The Politics and Practice of Trans-Culturation: importing and translating autobiographical writings into the British literary field
DOI:
https://doi.org/10.14456/nvts.2011.17Keywords:
autobiographical writings, book market, editors, importing, literary agent, publishers, press reviewers, representations, social agents, socio-cultural contexts, translating, translation process, translatorsAbstract
This study examines the social, cultural and institutional factors and circumstances surrounding the process of importing and translating six Chinese autobiographical writings in the British context. In parallel, it conducts a critical reading of the press reviews of these six books to map out and discuss the representations of Chinese culture and society as outcomes of the translation process (with the translation process understood in the broad sense to include the selection of the source text for translation as well as the actual translating activities).
The investment in Chinese autobiographies set in ‘Red China’ and their uptake by the UK readership have become a prominent phenomenon over the last two decades or so. This phenomenon poses several questions around the criteria on the basis of which this specific genre has been selected and imported into the British literary market and the way it is translated. In this study I use a sociologically-orientated methodological and theoretical framework that takes into account the socio-cultural contexts of translation which then features as an instance of social reproduction. In addition to the press reviews, this study uses as primary data the accounts, views and experiences of the people who have been involved in the translation process, including the literary agent and the publishers who have not received enough attention in the recent sociologically-orientated approach despite their decisive role with regard to many aspects of the translation process. My research thus examines translatio n from the perspectives of social agents and their interactive relationships within institutional contexts that shape the agents’ activities.

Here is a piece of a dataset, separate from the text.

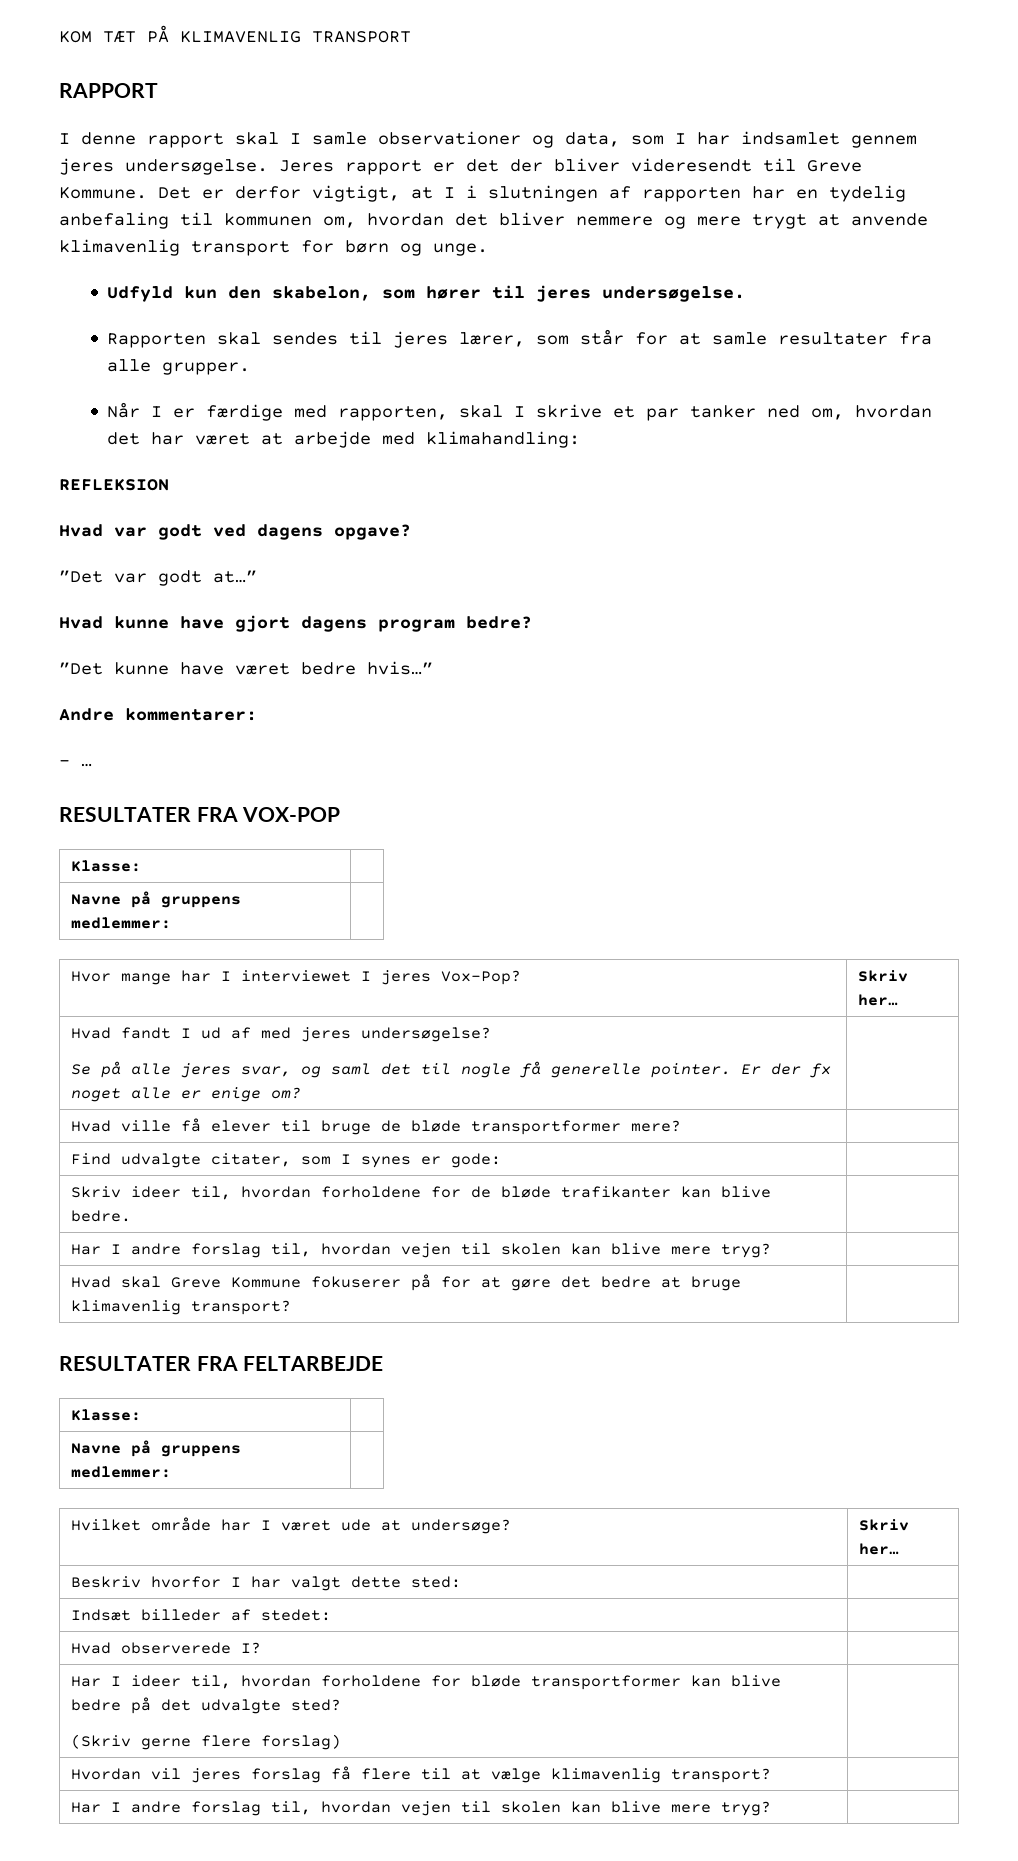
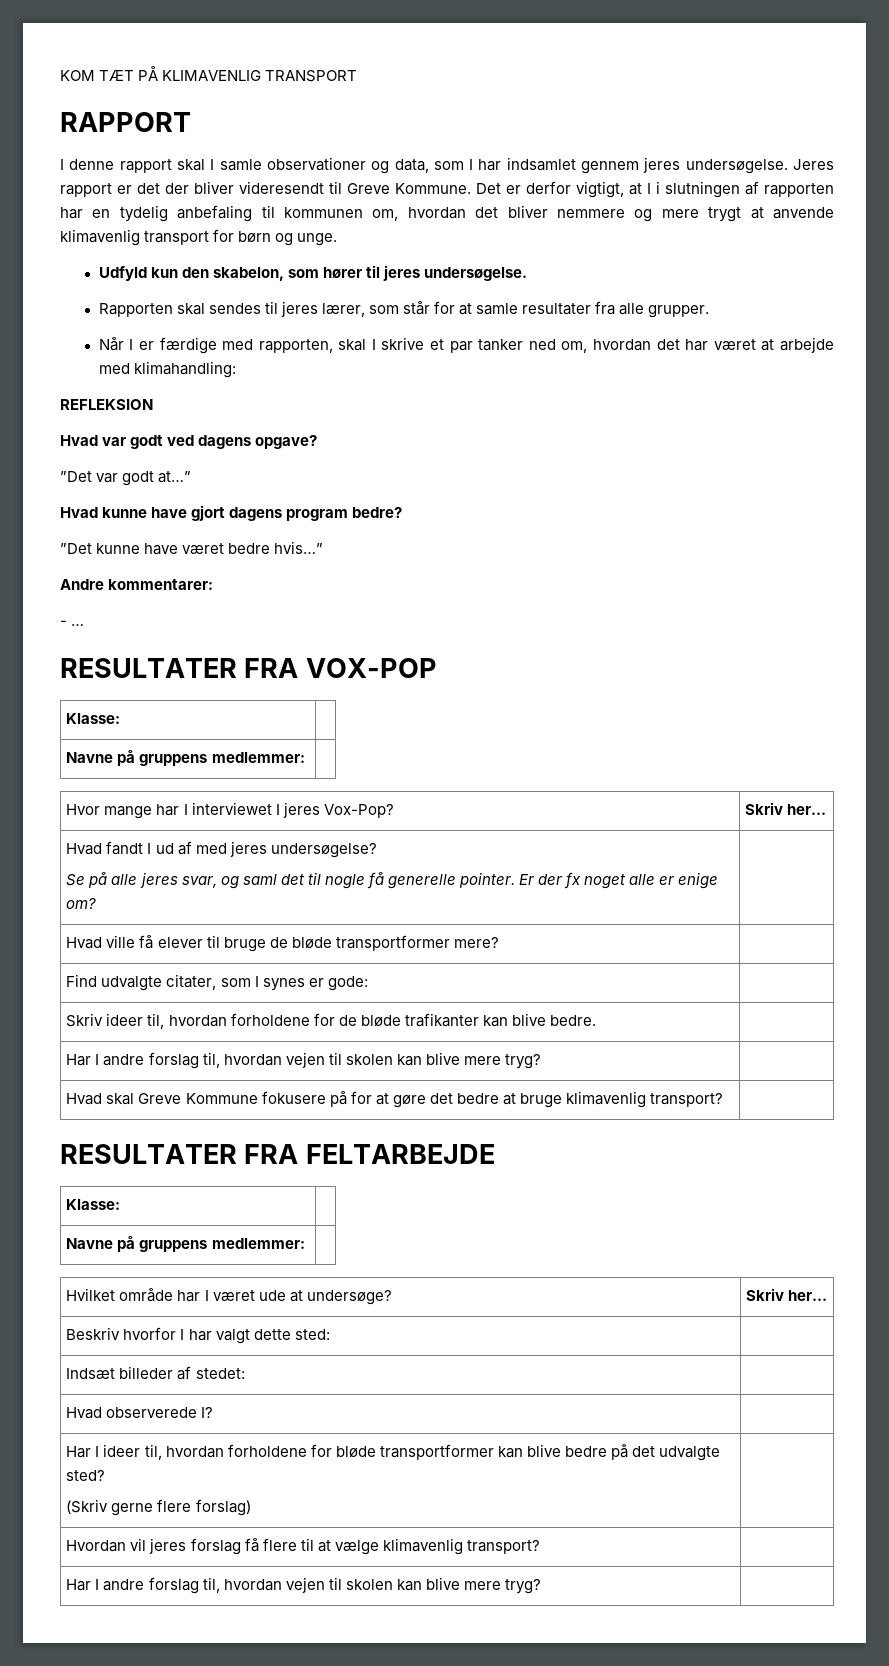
- Hvad skal Greve Kommune fokuserer på for at gøre det bedre at bruge klimavenlig transport? |
+ Hvad skal Greve Kommune fokusere på for at gøre det bedre at bruge klimavenlig transport? |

Based on semi-structured interviews with the participants who were involved in the translation process of the six autobiographies, this study focuses, firstly, on the selection and importing of six Chinese auto/biographical writings for translation and the role of the social agents involved, with particular attention given to the literary agent. Selecting and importing the originals are seen as a formative stage in translation, involving the actions of a range of social agents situated within different yet overlapping institutional contexts: namely, literary agents, publishers, translators and authors.
Secondly, this study focuses on the actual translating process, considered in the light of its interplay with the evaluation of the ‘good’ translation and the editing process, to examine the extent to which the social and professional interactions and negotiations between translators and other social agents – writers, literary agents and editors – affect the way translators translate. Then, based on a critical textual analysis of the press reviews of the six translated Chinese auto/biographical wrings that appeared in the UK daily newspapers, this study examines how the reviewers represent and frame the truth-value and witness voices through the translated self-writings, and how these reviews anticipate and mediate the readers’perceptions of Communist Chinese history and society.
My findings suggest that the power relations underpinning the struggles, competitions, negotiations and collaborations within the publishing and literary fields shape the translation process where literary agents, publishers/editors, translators and authors interact and negotiate to yield the final product for the British book market. The selection process is shown to be a decisive step in the process of translation, which to a great extent shapes the way the Chinese autobiographies have been translated and received. Translation, thus, plays a significant role in anticipating, (re)constructing and reshaping the (existing) representations of Contemporary Chinese culture and society.